But I eventually realized I can't change people. If they're too stupid or lazy to even try, it's not my business. I still try to encourage people to keep some food in the house or at least have flashlights and some bottled water, but I don't waste any emotion on it anymore. 

I've worked hard to learn and spent a lot of money and time setting up our family's food storage, emergency plans and equipment, and taking care of my own family is my only responsibility. I'd give some food to a neighbor who didn't have any, and take over some medicine if someone was sick.

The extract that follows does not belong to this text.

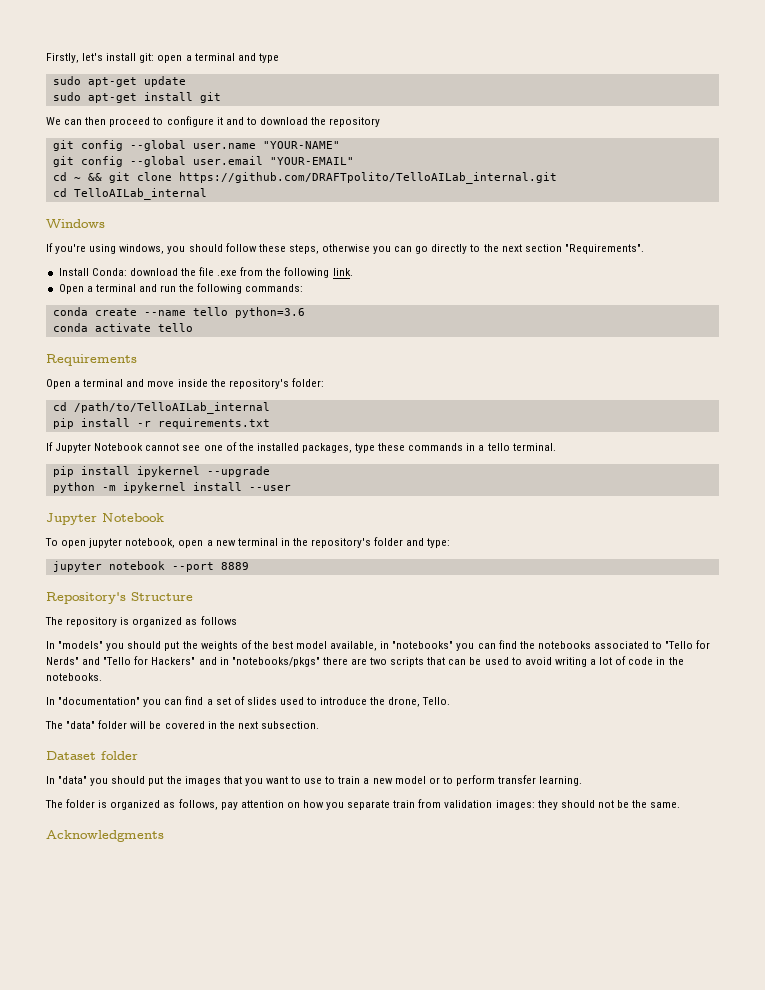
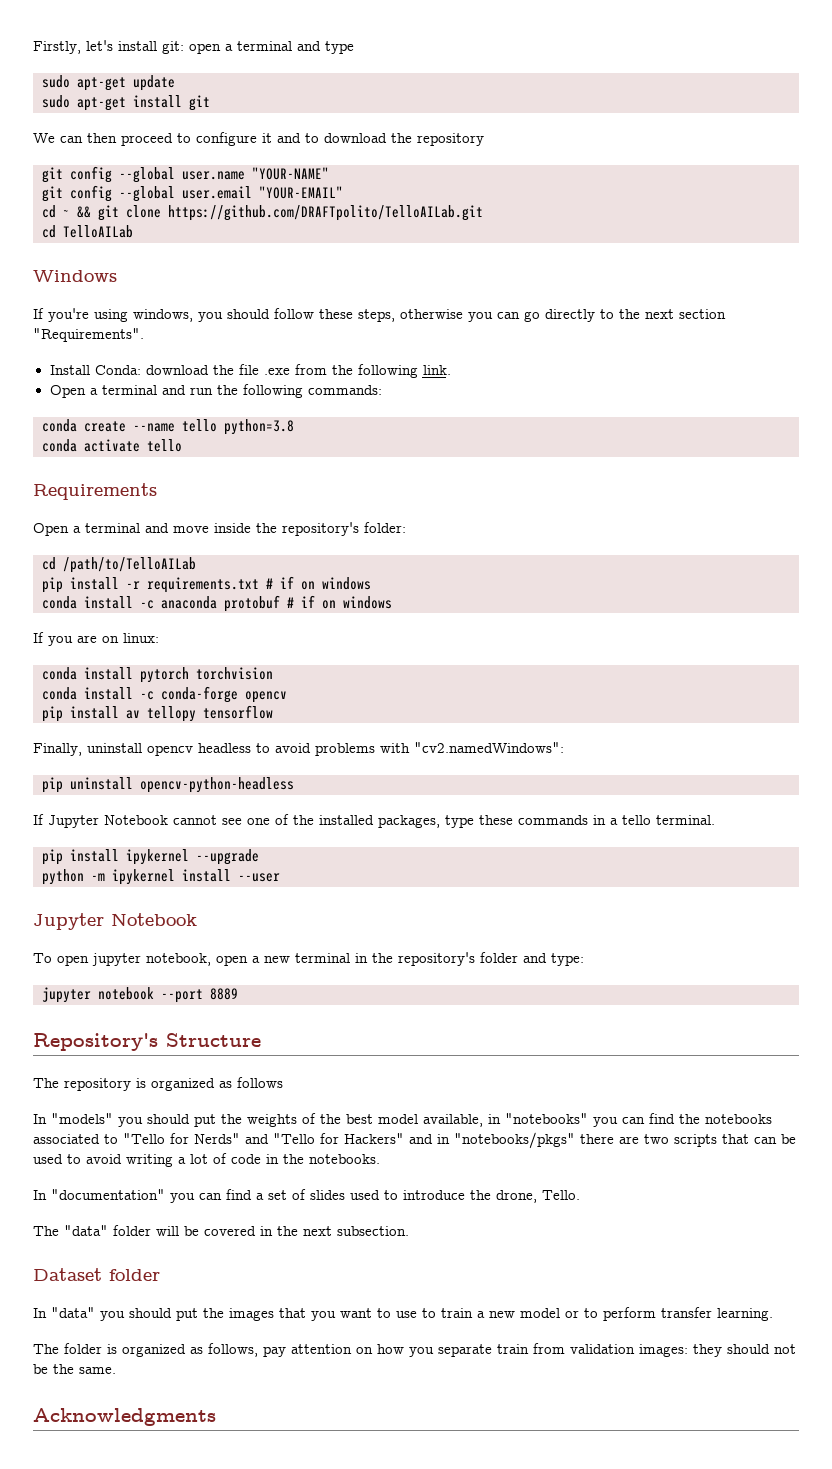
[178,172,557,184] [52,188,207,200] https://github.com/DRAFTpolito/TelloAILab_internal.git // cd TelloAILab_internal -> [168,205,483,221] [42,225,133,238] https://github.com/DRAFTpolito/TelloAILab.git // cd TelloAILab
[234,307,305,318] python=3.6 -> [224,419,294,435] python=3.8
[73,402,270,414] /path/to/TelloAILab_internal -> [63,557,196,573] /path/to/TelloAILab
(270, 423) none -> [266,576,371,590] [42,595,392,612] [33,632,159,646] [42,667,273,683] [42,686,287,703] [42,705,273,722] [33,742,564,756] [42,777,294,793] # if on windows // conda install -c anaconda protobuf # if on windows // If you are on linux: // conda install pytorch torchvision // conda install -c conda-forge opencv // pip install av tellopy tensorflow // Finally, uninstall opencv headless to avoid problems with "cv2.namedWindows": // pip uninstall opencv-python-headless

But I'll be too focused on my own family's survival to spare much thought for anyone else if some tragedy strikes.

And those people who plan to "come to my house" when things get tough will find I'm not nearly as friendly and welcoming when my hard work is all we have between hunger and eating well.


----------



## Harry Chickpea (Dec 19, 2008)

"So how do you all deal with the ignorance and complacence? How do you get to that point mentally where you say &#8220;I&#8217;ve tried, I can do no more, and I have to accept that.&#8221; ?"

The classic way is "Let go and Let G*d." Everyone has their own path. Put space between yourself and the time and emotion wasters, and use that energy for better things.


----------



## Astrid (Nov 13, 2010)

It does get frustrating, but after years of bringing up the topic, I'm seeing a bit of positive movement from some of my family members. I don't let them know how prepared we are though, so they don't threaten to come and bunk with us.


----------



## Skandi (Oct 21, 2014)

You hope they have a small problem before a big one hits. so say a couple of days with no elec or a day with no water, teaches you what you need to deal with it. 
Power I am used to going off, though with all underground lines it doesn't here. Water we never worried about, every house had by law to have a water tank. if we were told that the water would be off for a few days (not uncommon where we lived) we just put some extra buckets by for the toilet.
Basicaly some people will not act untill it happens, they may listen though, and may remember what you have said then. So hopefully they would be more prepared next time.


----------



## KentuckyDreamer (Jan 20, 2012)

Harry Chickpea said:


> "So how do you all deal with the ignorance and complacence? How do you get to that point mentally where you say &#8220;I&#8217;ve tried, I can do no more, and I have to accept that.&#8221; ?"
> 
> The classic way is "Let go and Let G*d." Everyone has their own path. Put space between yourself and the time and emotion wasters, and use that energy for better things.


Just today my friend and I were talking about this issue ( lamenting our children's lack of awareness despite being raised by us ). We had to be honest, her father and my grandmother tried to tell us...we were both hard headed and thought they were slightly daft. We just knew the land of milk and honey was there for us and always would be.

Now, we are single mothers with adult children. We have seen unemployment, divorces, fighting for child support, etc. We have fed our children mac and cheese until we thought they would turn yellow. We have been without utilities. Our children, do not remember those times and honestly think it will never happen to them.

So, we just lead by example. That is all we can do....that and store extras. We were young, idealistic, head in the clouds once, and we know our children are going to come around in their own time. We did...it is just sad our loved ones were either demented or passed before we got our heads out of the clouds. They would be so proud of us now.


----------



## Sawmill Jim (Dec 5, 2008)

Well the wife made her run for the bread and milk before the snow started .I just had to kid her about it :sing: I think she just wanted to see what was going on in town . I sometimes fire up the 4x4 pickup and ride around looking over the country but haven't yet . We know we can make it till spring if need be even longer . If power starts going I will start the generator ,stir the beans on the wood burning stove and count my ammo :runforhills:

There is a fine line between ignorance and stupidity I should know I have crossed it a time or two .


----------



## TRellis (Sep 16, 2013)

Generally the circumstances that take individuals out of their comfort zone do not last long enough to make a lasting impression. The transformer is fixed within hours, the roads are cleared or the snow melts within a few days, the power lines are usually all repaired within several days (sometimes it takes a week or two), etc.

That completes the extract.